A board game is more than a collection of cards, dice and tokens. Often it is more about the interaction between the players that creates the game space than the components themselves. One genre that relies almost entirely upon interaction is the Social Deduction genre. These are games where the main gameplay is reading your opponents actions and words, while carefully monitoring your own.A card that defines your role in the game is the only required component. One might say they aren’t games at all, but more social experiments, and they would not be far from the truth of the origin of these games of deception.
Dmitry Davidof, the creator of the first social deduction game Mafia, originally created the game to combine his psychology research with his job as a high school teacher. The basic gist of the game is a group of players are assigned secret identity cards, either mafia, or innocent. The mafia know who are on their team, but the innocents only know how many mafia are in the game. The game has a night phase and a day phase. During the night phase, the mafia kills one of the innocents. During the day phase the innocents argue over who is a member of the mafia, and vote for a player to be killed (hopefully a member of the mafia, but collateral damage is inevitable). The mafia win if they outnumber the innocents, and the innocents win if they manage to kill off all of the mafia.
The fun of the game comes in the discussions during the day about what just happened. As innocents die off, the web of possible suspects narrows, but the risk of losing grows. Players must question each other, evaluate the words and body language of friends, and soon accusations are flying as the simple setup of the game creates genuine paranoia on the part of the innocents To add some additional dimension to this core conceit. The game also has several special roles that players can be assigned. These roles allow players to bend the core rules a bit, from a detective that can review one other player’s identity to a doctor who can protect a player from being killed each night. Even more confusion and paranoia emerges as players try to convince each other of their supposed actions during the night phase.
In 1997 Andrew Plotkin gave the game a Werewolf theme, which fit the normal by day evil by night nature of the game perfectly and became one of the most popular themes for the game. Both Werewolf and Mafia have countless iterations and spin offs still being played to this day. A key strength of the game is that it can be played with almost any number of people with one of the most popular versions, Ultimate Werewolf, boasting that it can be played with up to 75 players. However, with this many players, and all the secret happenings during the night phase the game require an impartial moderator to keep things running smoothly. This is one reason why it has become a popular game on web forums, with games happening over the course of hours or days, and forum moderators handling player’s secret actions.

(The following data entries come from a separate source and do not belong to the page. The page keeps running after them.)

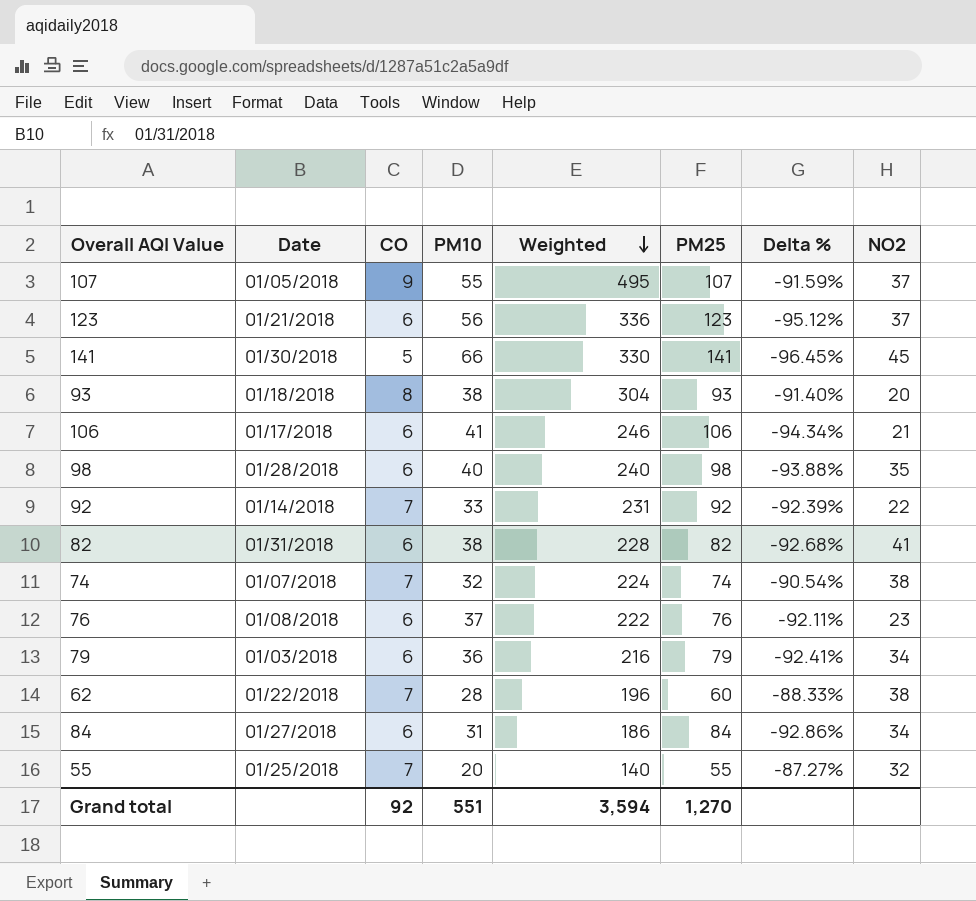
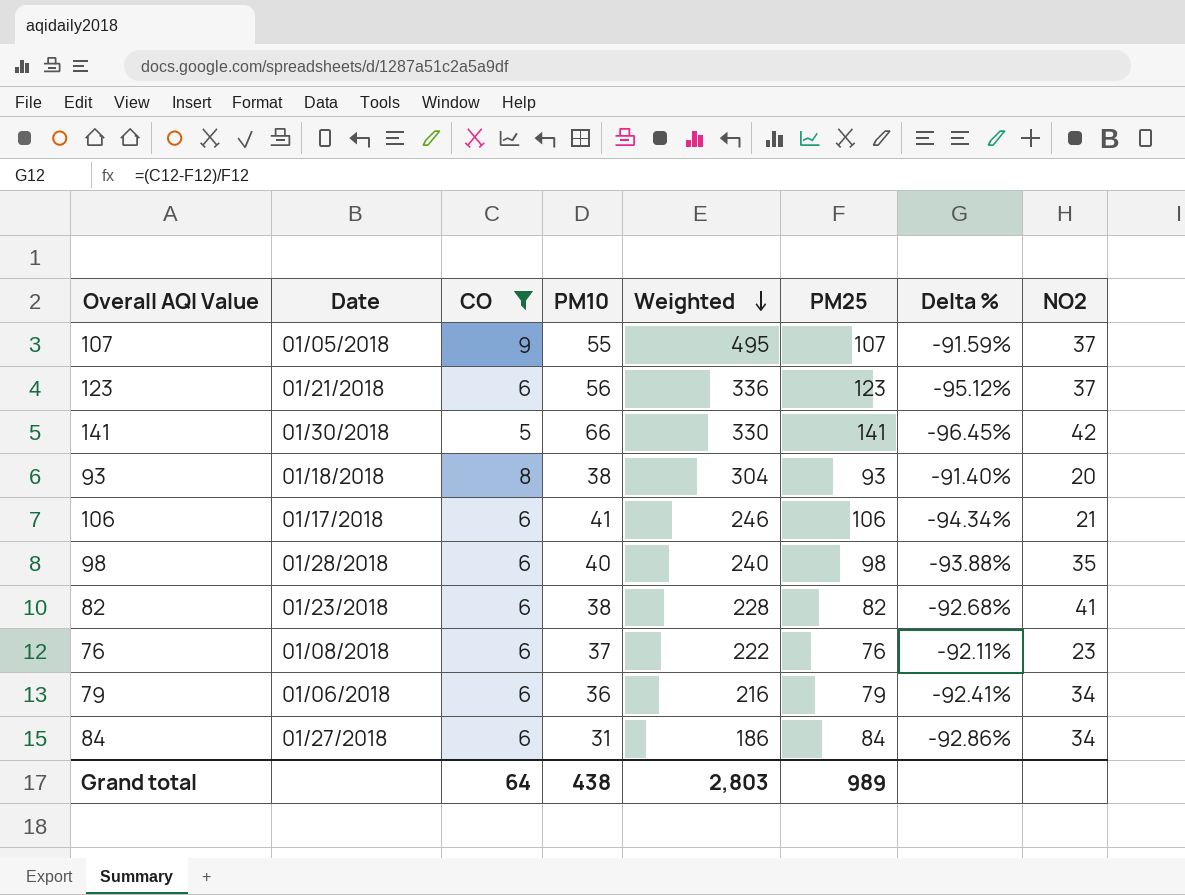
filter: none -> CO != 7
141 | NO2: 45 -> 42
82 | Date: 01/31/2018 -> 01/23/2018
79 | Date: 01/03/2018 -> 01/06/2018
Grand total | CO: 92 -> 64
Grand total | PM10: 551 -> 438
Grand total | Weighted: 3,594 -> 2,803
Grand total | PM25: 1,270 -> 989

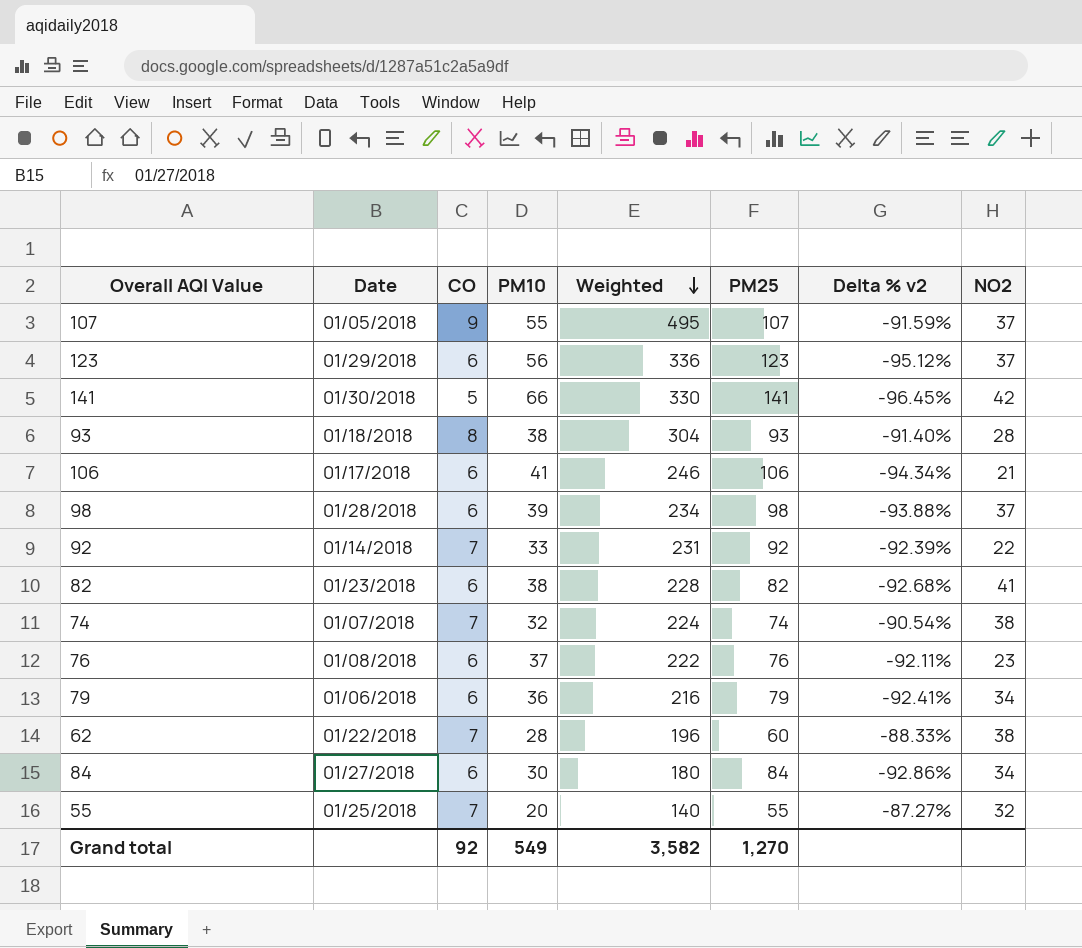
filter: CO != 7 -> none
column name: Delta % -> Delta % v2
123 | Date: 01/21/2018 -> 01/29/2018
93 | NO2: 20 -> 28
98 | PM10: 40 -> 39
98 | Weighted: 240 -> 234
98 | NO2: 35 -> 37
84 | PM10: 31 -> 30
84 | Weighted: 186 -> 180
Grand total | CO: 64 -> 92
Grand total | PM10: 438 -> 549
Grand total | Weighted: 2,803 -> 3,582
Grand total | PM25: 989 -> 1,270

Above all other games that I have covered so far on this blog, this genre relies on the player group to create the fun. I have played rounds of Werewolf where the telltale paranoia was absent, and the accusations half-hearted. And thus, boiled down to it’s basics, it became a random guessing game. I have also played social deduction games where round after round the claims of innocence and the despair of betrayal are as real as can be. The game is entirely improvisation outside of a few cards and rules. Another downside is the player elimination factor. If you are killed you are considered a ghost, and all there is to do is watch the game play out. While it can be interesting to watch the conspiracy and betrayal unfold, you are still out of the game, which can be frustrating, especially if it’s during an early turn.
Social deduction is one of the hottest genres in board games today, and each new game has a twist that differentiates it from its experimental ancestor. Some of my favorites are:
- One Night Werewolf: Takes all of the drama and compacts it down into a single 15 minute round. It also removes the need for a moderator by providing a slick smartphone app that reads through the steps for each role.
- The Resistance: Removes both the moderator and the player elimination from werewolf, ensuring that players aren’t sitting out on the sidelines, and swaps out the Day/Night phase with the concept of missions that the good guys are trying to pass, and the spies are trying to foil.
New Salem: Takes the concepts of Werewolf and combines it with a simple card drafting game where players build a village. Buildings consist of three cards and must be completed to be scored. However each building may have Good or Evil aspects, leading to a literal Witch hunt as players accuse each other of building for nefarious purposes. Adding another layer of gameplay to the core social deduction has the benefit of giving players a tangible goal to chase in addition to the classic arguments about each player’s’ loyalty.
Spyfall: Takes the one of the core concepts of Werewolf and turns it on its head. Instead of a few knowing werewolves vs a bunch of clueless villagers, in Spyfall everyone is given a location card (Cruise, Auto Shop, Airplane etc) except for one player, the spy. Players must ask each other questions, and try to suss out who among them is clueless about where they are without giving away too much. If they spy player figures out what the location is, they can claim victory for themselves.
While many of these games are light on rules and components, they can create fantastic gameplay through player interaction. They are not for everyone as their very nature inspires a lot of lying, accusations, and yelling. Some folks would, understandably ,rather puzzle out moves in a more strategic, low key game. But with the right crowd social deduction games are a blast and can create stories that live on long after game night is over.